A juvenile monkey found alone and freezing near a nature reserve in northwest Yunnan has slowly been nursed back to health by conservation officials. Referred to as the Nu River golden monkey (怒江金丝猴) in Chinese, the species is one of the most endangered primates in the world and this is the first instance of one ever being kept alive in captivity.
The monkey was found in September in Lushui County (泸水县), roughly 150 kilometers northwest of Dali. A Lisu woman who was collecting herbs in the mountains came across the animal and, after realizing it was alone and hungry, decided to take it home. She then contacted local Wildlife Conservation Management Committee officials who then delivered the primate to researchers at the Nu River Nature Reserve (NRNR).
For the past two months the monkey has been under the care of NRNR workers, who initially struggled to find a proper diet for the animal. Apples and bananas were originally offered and subsequently refused by the monkey. Handlers eventually began offering a steady supply of different wild plants collected from the Gaoligong Mountains (高黎贡山). The number of plant species so far eaten by the juvenile have risen to 15.

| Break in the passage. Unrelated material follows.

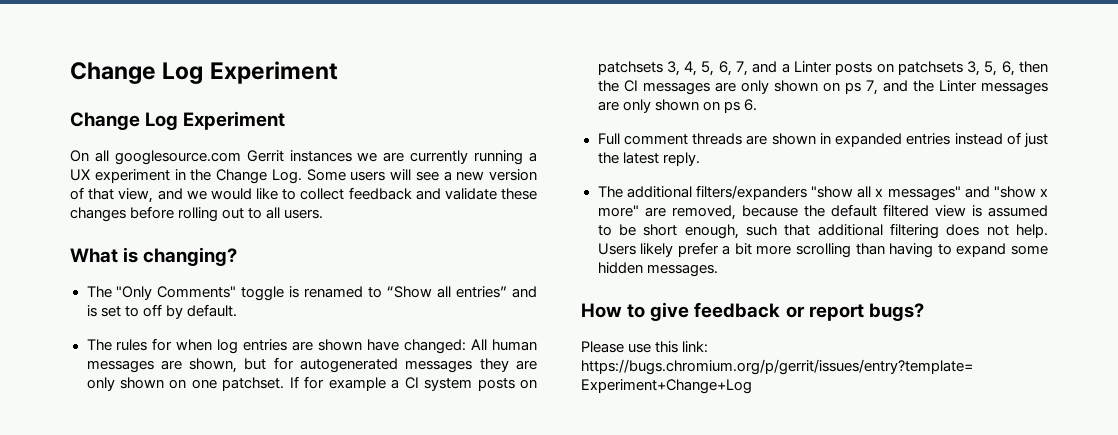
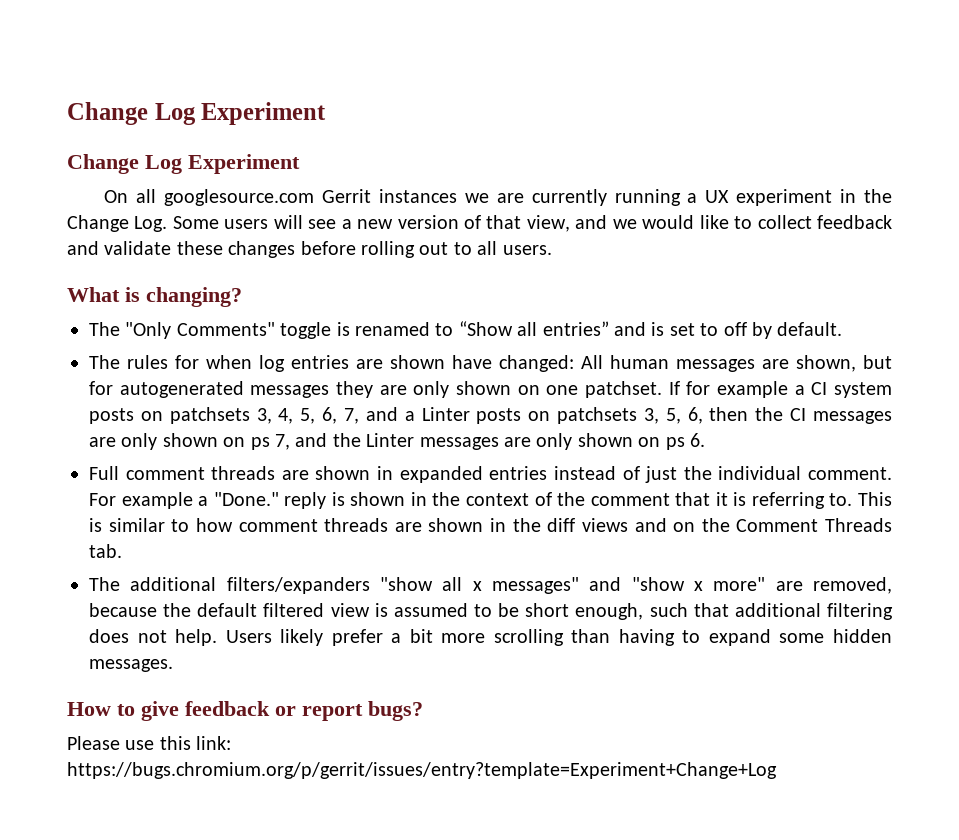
- Full comment threads are shown in expanded entries instead of just the latest reply.
+ Full comment threads are shown in expanded entries instead of just the individual comment. For example a "Done." reply is shown in the context of the comment that it is referring to. This is similar to how comment threads are shown in the diff views and on the Comment Threads tab.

The juvenile, which is estimated to be between two and three years old, is now reported to be in relatively good health, although zoologists are still concerned about its weight and growth. To make the animal more comfortable, the NRNR has constructed a 180-square meter enclosure and filled it with indigenous plant species. Researchers have not announced plans to release the primate and are reportedly concerned it will be extremely difficult to locate a troop of monkeys to adopt the juvenile.
Nu golden monkeys were unknown to science until they were first identified three years ago in Myanmar. Given the Latin name Rhinopithecus strykeri, the animals are referred to outside of China as Myanmar Snub-nosed Monkeys. According to conservation group International Rivers:
...its defining features are its black fur, white face and chest, and a propensity to sneeze when it rains. It is the world's fifth subspecies of the snub-nosed monkey. China is now home to four species of snub-nosed monkeys: the Sichuan golden hair monkey (or Golden snub-nosed monkey), the Black (or Yunnan) snub-nosed monkey, the Gray (or Guizhou) snub-nosed monkey, and now the Myanmar (or Nujiang) snub-nosed monkey. The fifth species, the Tonkin snub-nosed monkey, is endemic to northwest Vietnam.
Populations were first identified in Yunnan in 2012 using DNA samples. Their existence in China was later confirmed when forestry workers in the Gaoligong Mountains were able to take photos of a group numbering between 60 and 80 animals later the same year. The Yunnan government, increasingly aided by both domestic and foreign conservation groups, has made sporadic progress with regards to wildlife preservation over the past decade.
Efforts such as these have resulted in some animals, such as the black snub-nosed monkey (滇金丝猴), rebounding from near extinction. Stronger ecological protection efforts, a more educated public and strict anti-poaching initiatives have been credited for advancements in Yunnan wildlife conservation.